📝 SummarXiv

Abstract

Take a thin, rectangular strip of paper, add in an odd number of half-twists, then join the ends together. This gives a multi-twist paper M\"obius band. We prove that any multi-twist paper M\"obius band can be constructed so the aspect ratio of the rectangle is $3\sqrt{3}+\epsilon$ for any $\epsilon>0$. We could also take the thin, rectangular strip of paper and tie a knot in it, then join the ends and fold flat in the plane. This creates a folded ribbon knot. We apply the techniques used to prove the multi-twist paper M\"obius band result to $(2,q)$ torus knots and twist knots.
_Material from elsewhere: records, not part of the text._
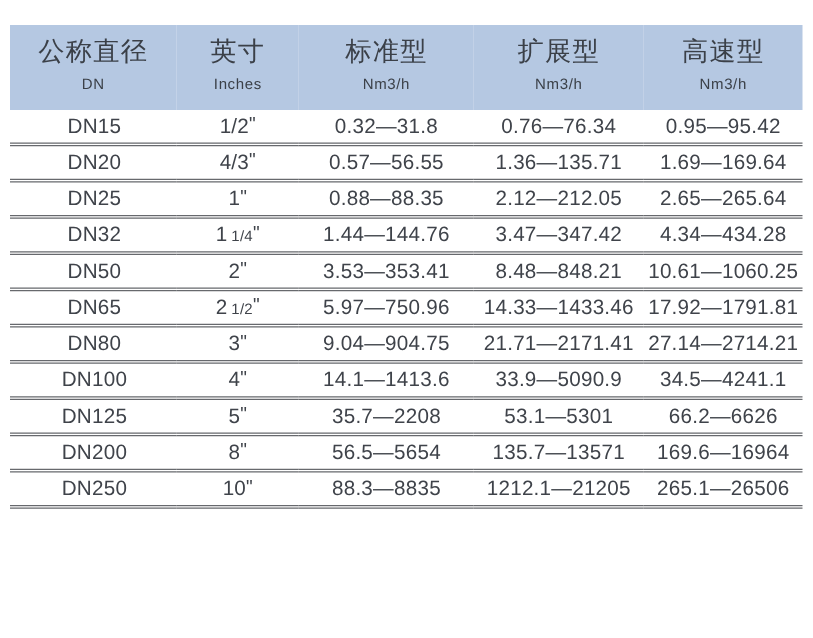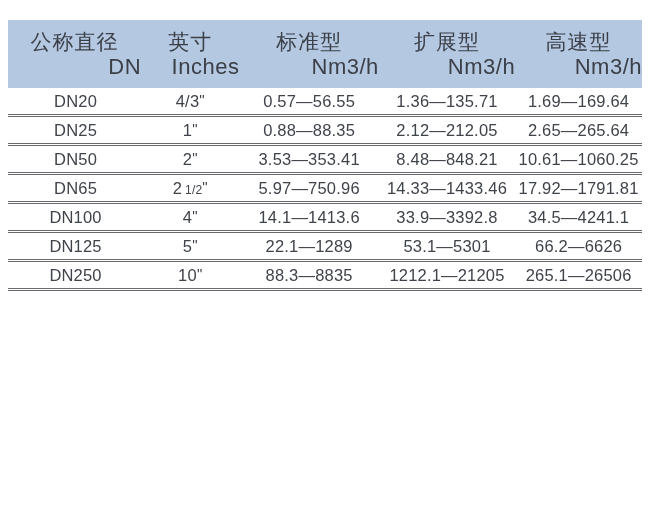--- a/index.html
+++ b/index.html
@@ -44,10 +44,9 @@
     letter-spacing: 1px;
   }
   thead th .en {
-    font-size: 22px;
+    font-size: 12px;
     line-height: 24px;
     letter-spacing: 0.5px;
-    text-align: right;
   }
 
   tbody td {

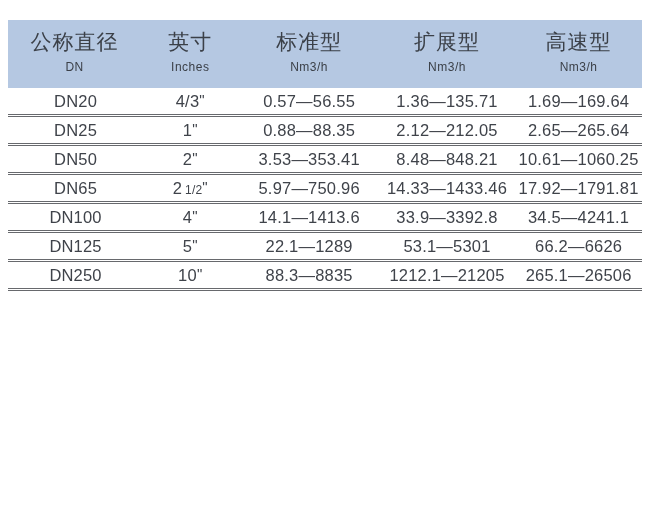--- a/index.html
+++ b/index.html
@@ -110,6 +110,15 @@
       </tr>
     </thead>
     <tbody>
+  <tr>
+    <td>DN15</td>
+    <td>
+      <span>1/2</span><span class="inch-mark">"</span>
+    </td>
+    <td>0.32—31.8</td>
+    <td>0.76—76.34</td>
+    <td>0.95—95.42</td>
+  </tr>
 
   <tr>
     <td>DN20</td>

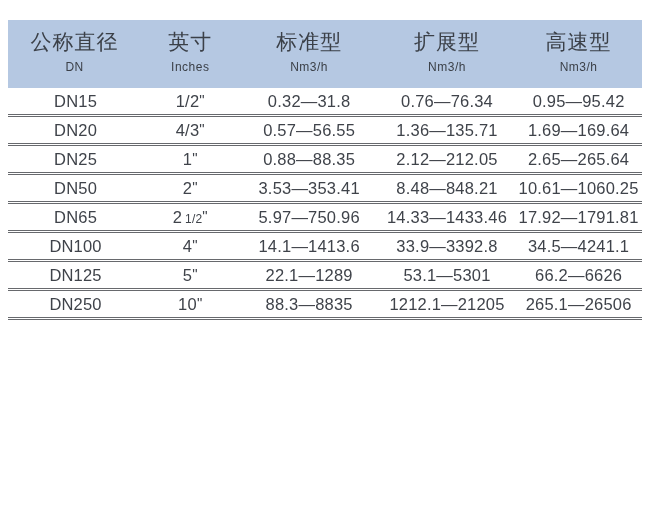--- a/index.html
+++ b/index.html
@@ -140,6 +140,15 @@
     <td>2.65—265.64</td>
   </tr>
 
+  <tr>
+    <td>DN32</td>
+    <td>
+      <span>1</span><span class="frac">1/4</span><span class="inch-mark">"</span>
+    </td>
+    <td>1.44—144.76</td>
+    <td>3.47—347.42</td>
+    <td>4.34—434.28</td>
+  </tr>
 
 
   <tr>

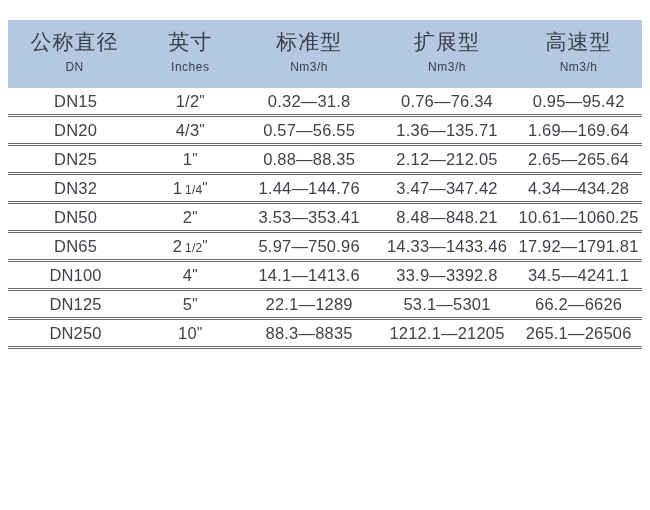--- a/index.html
+++ b/index.html
@@ -171,6 +171,15 @@
     <td>17.92—1791.81</td>
   </tr>
 
+  <tr>
+    <td>DN80</td>
+    <td>
+      <span>3</span><span class="inch-mark">"</span>
+    </td>
+    <td>9.04—904.75</td>
+    <td>21.71—2171.41</td>
+    <td>27.14—2714.21</td>
+  </tr>
 
   <tr>
     <td>DN100</td>

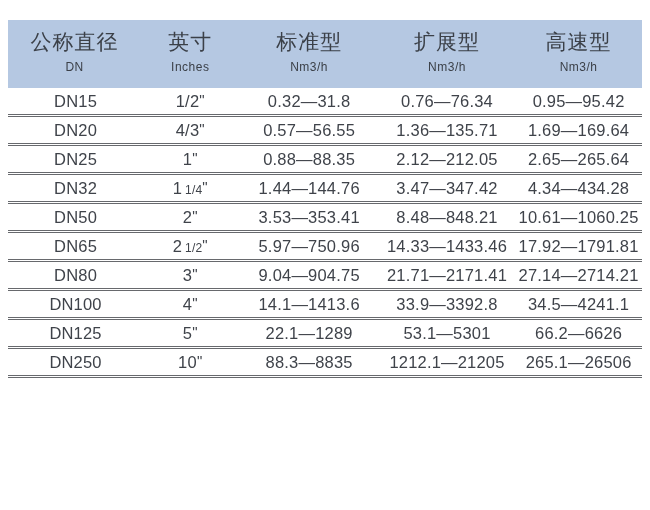--- a/index.html
+++ b/index.html
@@ -187,7 +187,7 @@
       <span>4</span><span class="inch-mark">"</span>
     </td>
     <td>14.1—1413.6</td>
-    <td>33.9—3392.8</td>
+    <td>33.9—5090.9</td>
     <td>34.5—4241.1</td>
   </tr>
 

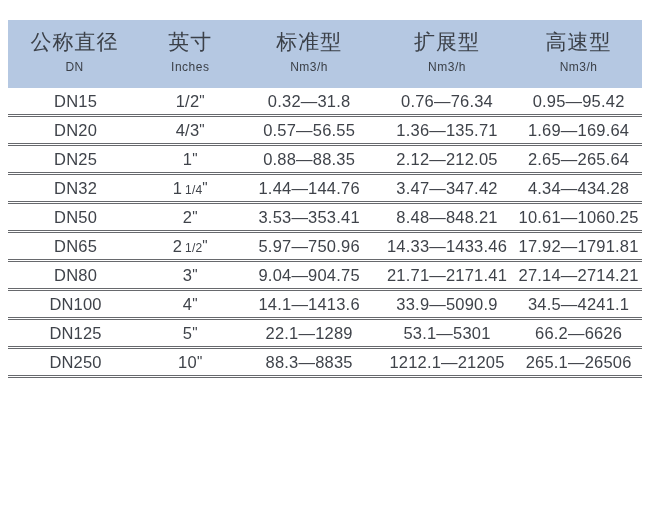--- a/index.html
+++ b/index.html
@@ -196,7 +196,7 @@
     <td>
       <span>5</span><span class="inch-mark">"</span>
     </td>
-    <td>22.1—1289</td>
+    <td>35.7—2208</td>
     <td>53.1—5301</td>
     <td>66.2—6626</td>
   </tr>

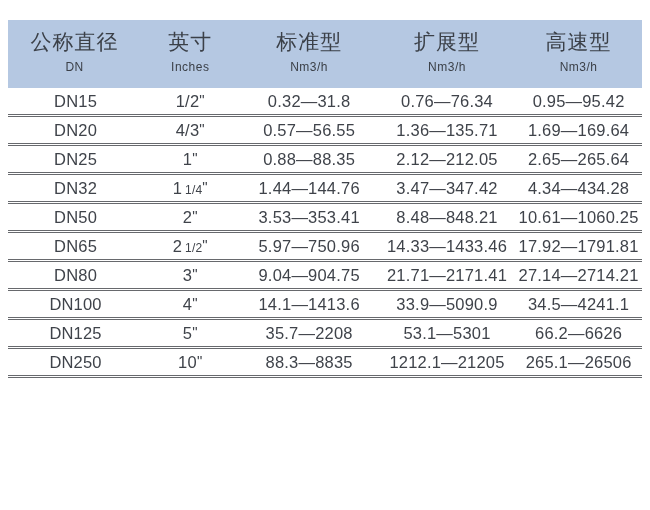--- a/index.html
+++ b/index.html
@@ -202,6 +202,15 @@
   </tr>
 
 
+  <tr>
+    <td>DN200</td>
+    <td>
+      <span>8</span><span class="inch-mark">"</span>
+    </td>
+    <td>56.5—5654</td>
+    <td>135.7—13571</td>
+    <td>169.6—16964</td>
+  </tr>
 
   <tr>
     <td>DN250</td>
We prove that any $(2,q)$-torus knot can be constructed so that the folded ribbonlength $\leq 13.86$. We prove that any twist knot can be constructed so that the folded ribbonlength is $\leq 17.59$. Both of these results give the lower bound for the ribbonlength crossing number problem which relates the infimal folded ribbonlength of a knot type $[K]$ to its crossing number $\text{Cr}(K)$. That is, we have shown $\alpha=0$ in the equation $c\cdot \text{Cr}(K)^\alpha \leq \text{Rib}([K])$, where $c$ is a constant.